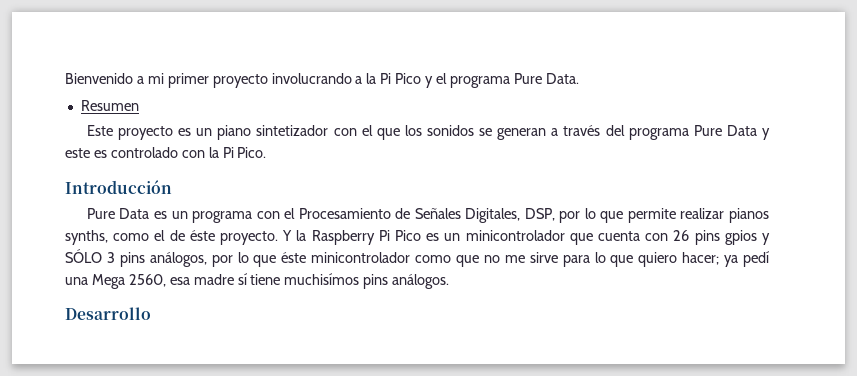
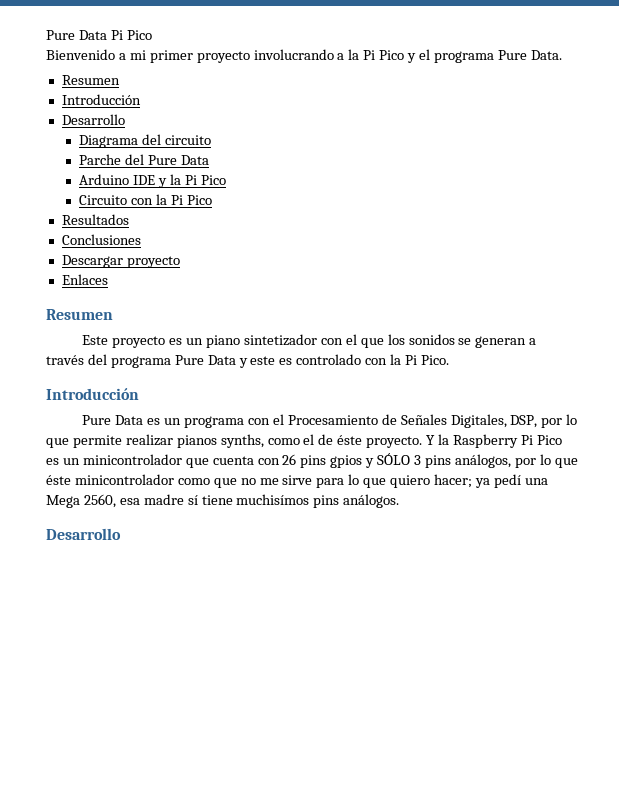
+ Pure Data Pi Pico
  Bienvenido a mi primer proyecto involucrando a la Pi Pico y el programa Pure Data.
+ Resumen
+ Introducción
+ Desarrollo
+ Diagrama del circuito
+ Parche del Pure Data
+ Arduino IDE y la Pi Pico
+ Circuito con la Pi Pico
+ Resultados
+ Conclusiones
+ Descargar proyecto
+ Enlaces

☆ ☆ ☆ ☆ ☆

_Your assignment:_ Write only the number of lines in the records that contain the string "Pico".

_Response area:_ 4